[SOURCE INFORMATION]
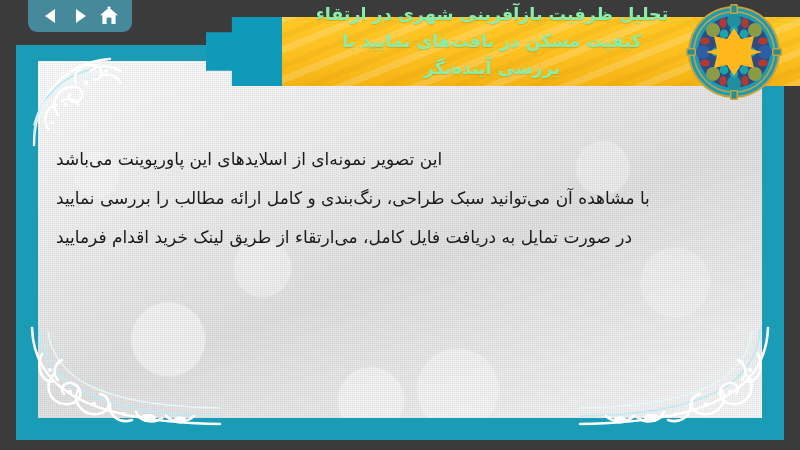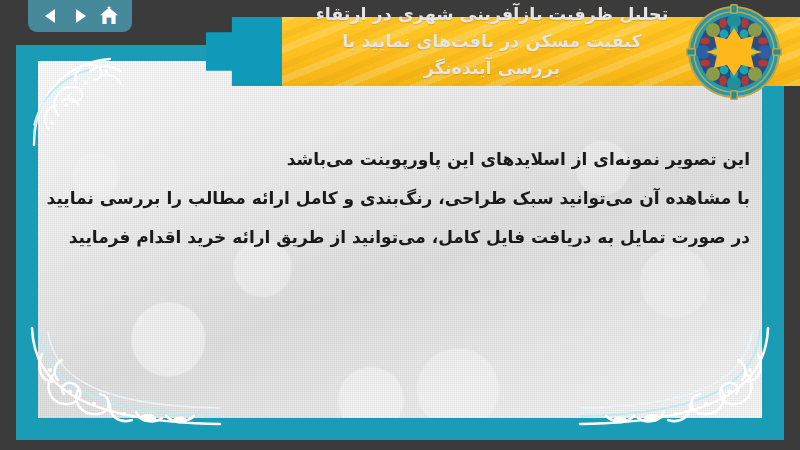--- a/index.html
+++ b/index.html
@@ -132,7 +132,7 @@
     width: 452px;
     text-align: center;
     direction: rtl;
-    color: #e5e5e5;
+    color: #86efac;
     font-size: 17.5px;
     font-weight: bold;
     line-height: 27px;

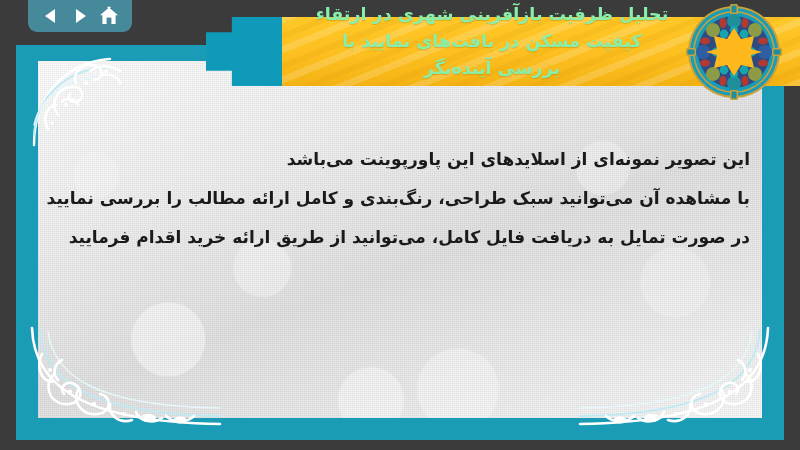--- a/index.html
+++ b/index.html
@@ -158,10 +158,10 @@
     right: 34px;
     top: 95px;
     direction: rtl;
-    text-align: right;
+    text-align: left;
     color: #1a1a1a;
     font-size: 17px;
-    font-weight: bold;
+    font-weight: normal;
     line-height: 39px;
     z-index: 20;
   }

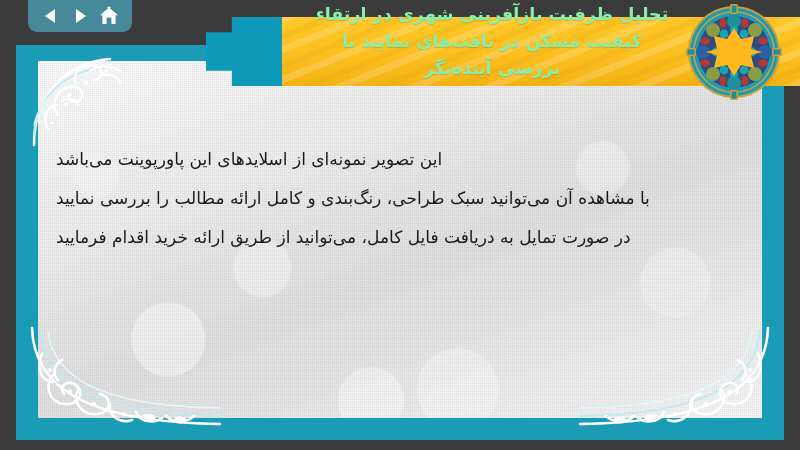--- a/index.html
+++ b/index.html
@@ -284,7 +284,7 @@
     <div id="body-text">
       <p>این تصویر نمونه‌ای از اسلایدهای این پاورپوینت می‌باشد</p>
       <p>با مشاهده آن می‌توانید سبک طراحی، رنگ‌بندی و کامل ارائه مطالب را بررسی نمایید</p>
-      <p>در صورت تمایل به دریافت فایل کامل، می‌توانید از طریق ارائه خرید اقدام فرمایید</p>
+      <p>در صورت تمایل به دریافت فایل کامل، می‌ارتقاء از طریق لینک خرید اقدام فرمایید</p>
     </div>
   </div>
 

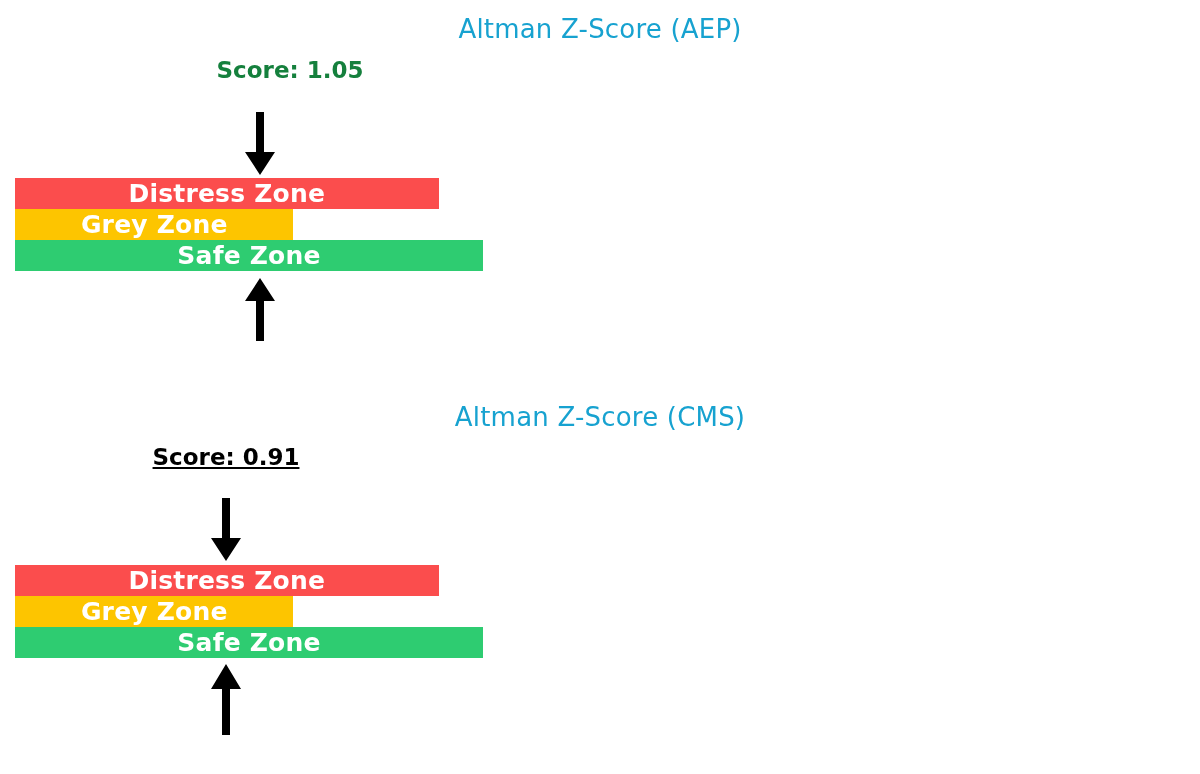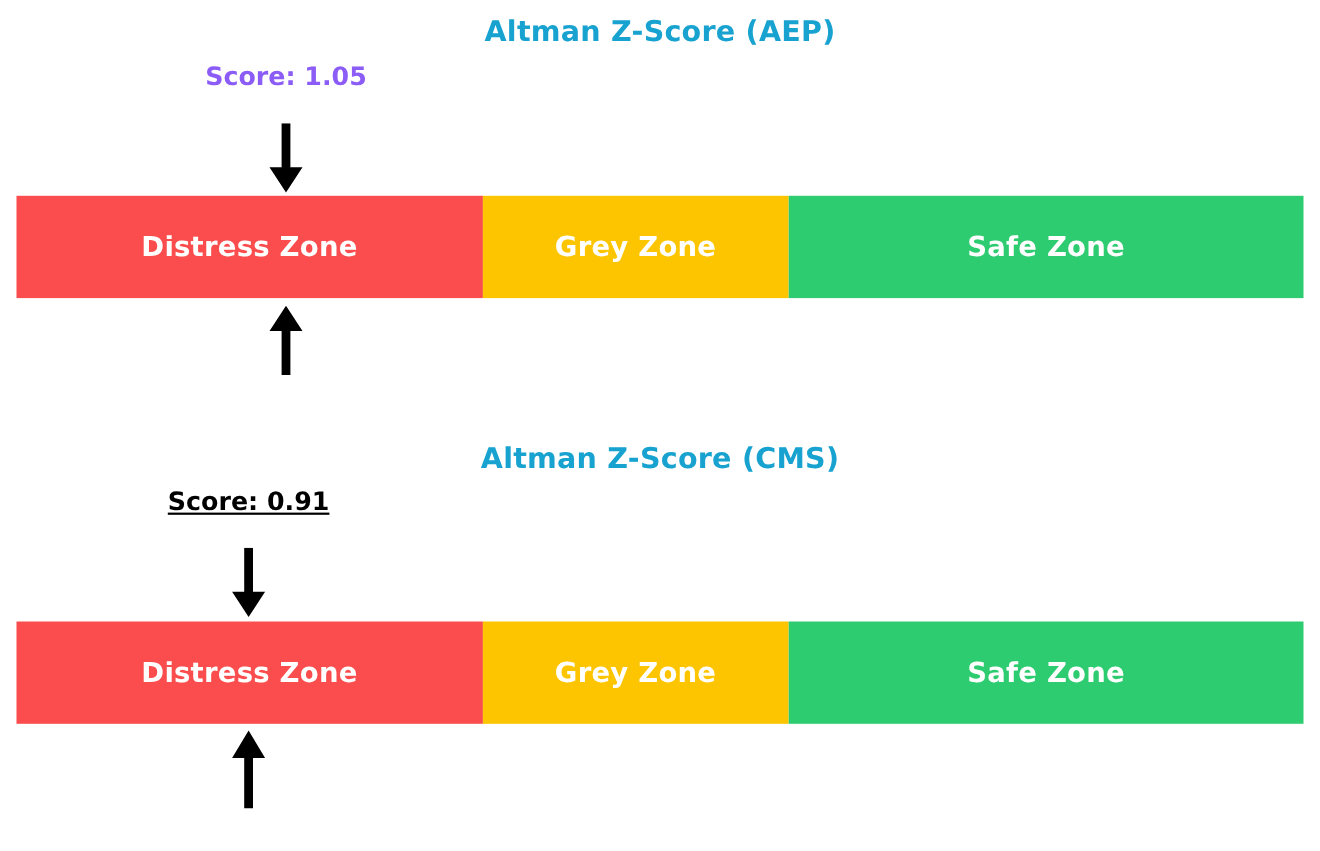--- a/index.html
+++ b/index.html
@@ -36,7 +36,7 @@
     text-align: center;
     font-family: "DejaVu Sans", sans-serif;
     font-size: 26px;
-    font-weight: 700;
+    font-weight: 400;
     letter-spacing: 0.2px;
     white-space: nowrap;
   }

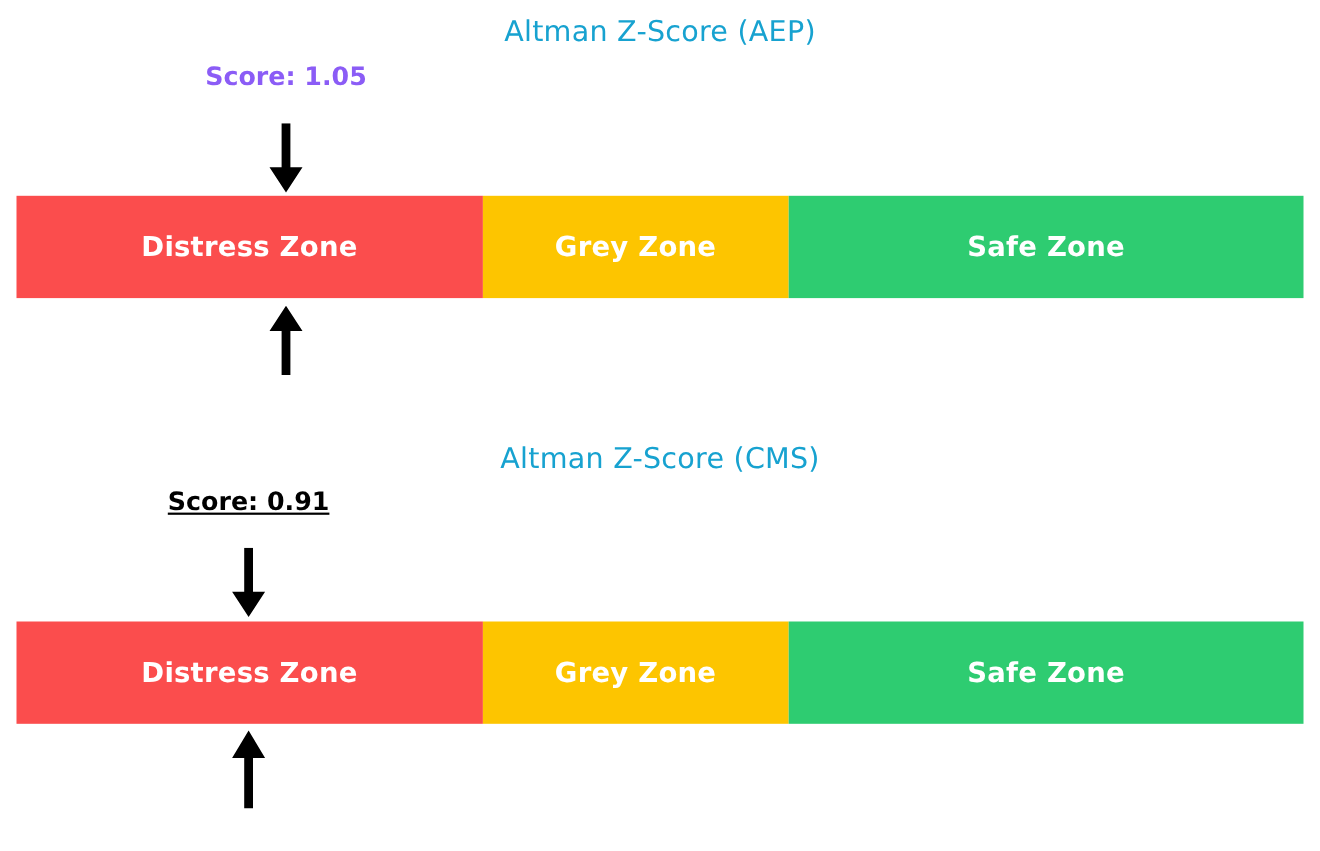--- a/index.html
+++ b/index.html
@@ -102,7 +102,7 @@
 
     <div class="chart-title title-aep" style="color: rgb(23, 162, 208);">Altman Z-Score (AEP)</div>
 
-    <div class="score-label score-aep" style="color: #8b5cf6;">Score: 1.05</div>
+    <div class="score-label score-aep" style="color: #15803d; margin-left: 30px;">Score: 1.05</div>
 
     <div class="arrow arrow-aep-top">
       <svg width="34" height="64" viewBox="0 0 34 64" aria-hidden="true">

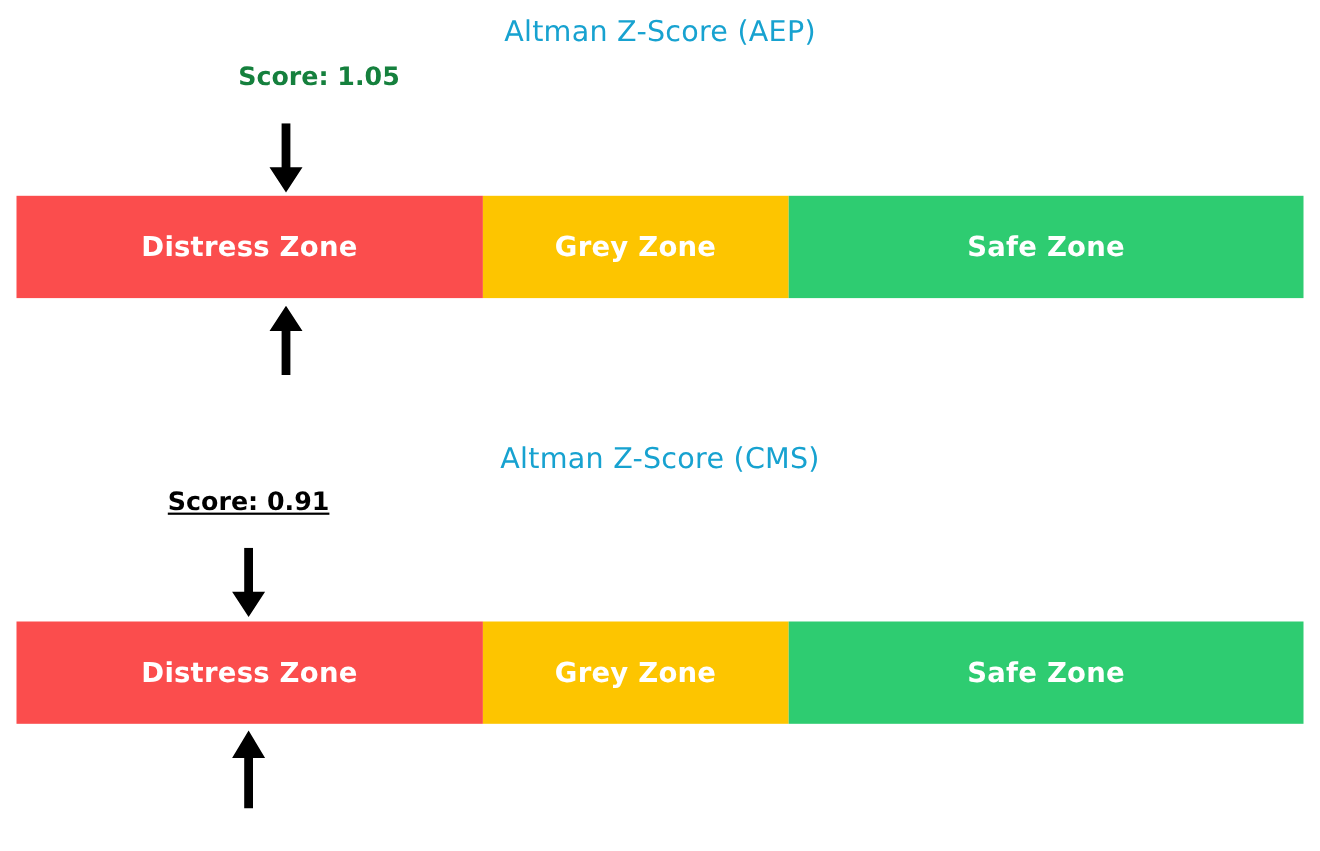--- a/index.html
+++ b/index.html
@@ -63,7 +63,7 @@
     width: 1170px;
     height: 93px;
     display: flex;
-    flex-direction: row;
+    flex-direction: column;
   }
   .bar-aep { top: 178px; }
   .bar-cms { top: 565px; }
[/SOURCE INFORMATION]
Which of the lines above include the word "weight"? Copy each of them.

     font-weight: bold;
-    font-weight: bold;
+    font-weight: normal;
-    font-weight: 700;
+    font-weight: 400;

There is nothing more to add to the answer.